This article is part of the supplement: Proceedings from the Great Lakes Bioinformatics Conference 2011
THINK Back: KNowledge-based Interpretation of High Throughput data
1 Computer Science and Engineering Department, University of Michigan, Ann Arbor, MI, USA
2 Department of Molecular and Human Genetics, Baylor College of Medicine, Houston, TX, USA
3 Center for Computational Medicine and Bioinformatics, University of Michigan, Ann Arbor, MI, USA
4 Department of Statistics, University of Michigan, Ann Arbor, MI, USA
BMC Bioinformatics 2012, 13(Suppl 2):S4 doi:10.1186/1471-2105-13-S2-S4Published: 13 March 2012
Results of high throughput experiments can be challenging to interpret. Current approaches have relied on bulk processing the set of expression levels, in conjunction with easily obtained external evidence, such as co-occurrence. While such techniques can be used to reason probabilistically, they are not designed to shed light on what any individual gene, or a network of genes acting together, may be doing. Our belief is that today we have the information extraction ability and the computational power to perform more sophisticated analyses that consider the individual situation of each gene. The use of such techniques should lead to qualitatively superior results.
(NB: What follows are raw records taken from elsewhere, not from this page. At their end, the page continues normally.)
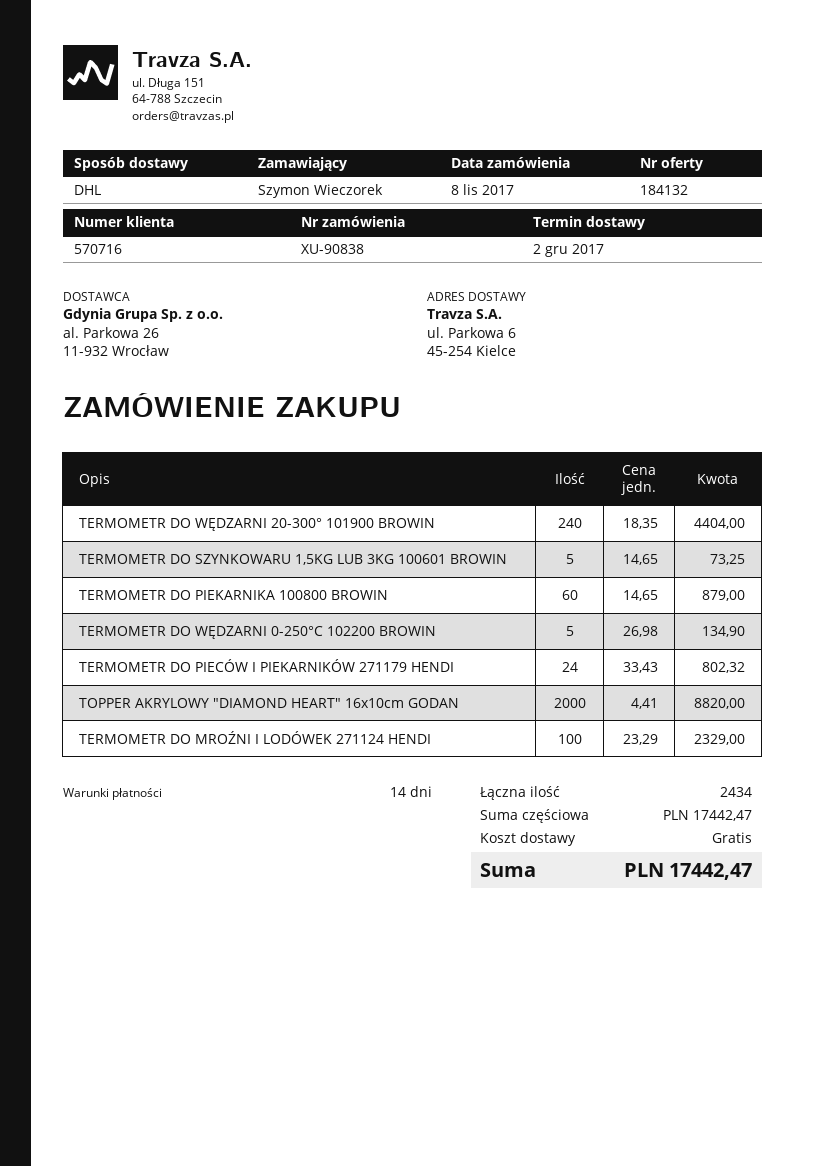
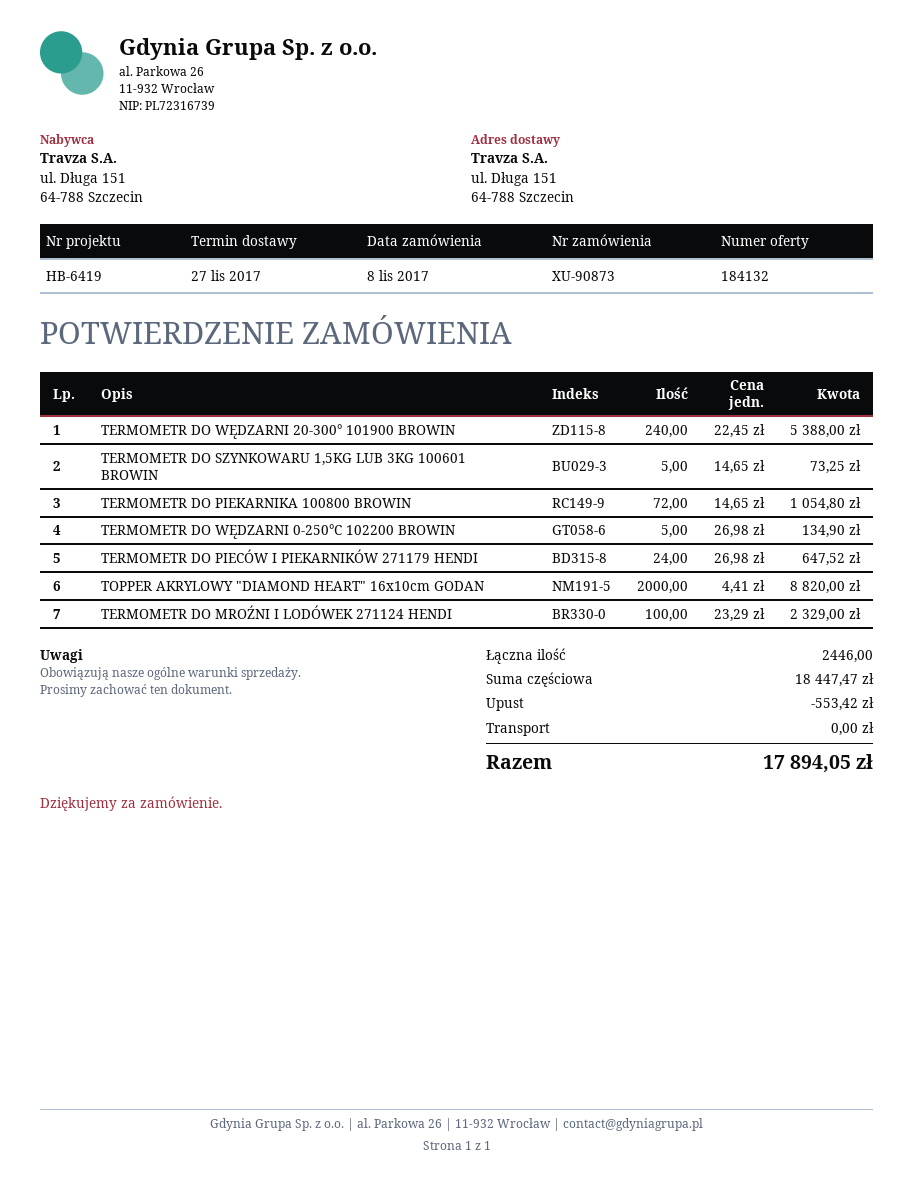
order number: XU-90838 -> XU-90873
delivery date: 2017-12-02 -> 2017-11-27
ship to: ul. Parkowa 6, 45-254 Kielce -> ul. Długa 151, 64-788 Szczecin
TERMOMETR DO WĘDZARNI 20-300° 101900 BROWIN: 240 x 18.35 = 4404.00 -> 240 x 22.45 = 5388.00
TERMOMETR DO PIEKARNIKA 100800 BROWIN: 60 x 14.65 = 879.00 -> 72 x 14.65 = 1054.80
TERMOMETR DO PIECÓW I PIEKARNIKÓW 271179 HENDI: 24 x 33.43 = 802.32 -> 24 x 26.98 = 647.52
total quantity: 2434 -> 2446
subtotal: 17442.47 -> 18447.47
discount: none -> 553.42
total: 17442.47 -> 17894.05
The specific aim of this project is to develop computational techniques to generate a small number of biologically meaningful hypotheses based on observed results from high throughput microarray experiments, gene sequences, and next-generation sequences. Through the use of relevant known biomedical knowledge, as represented in published literature and public databases, we can generate meaningful hypotheses that will aide biologists to interpret their experimental data.
We are currently developing novel approaches that exploit the rich information encapsulated in biological pathway graphs. Our methods perform a thorough and rigorous analysis of biological pathways, using complex factors such as the topology of the pathway graph and the frequency in which genes appear on different pathways, to provide more meaningful hypotheses to describe the biological phenomena captured by high throughput experiments, when compared to other existing methods that only consider partial information captured by biological pathways.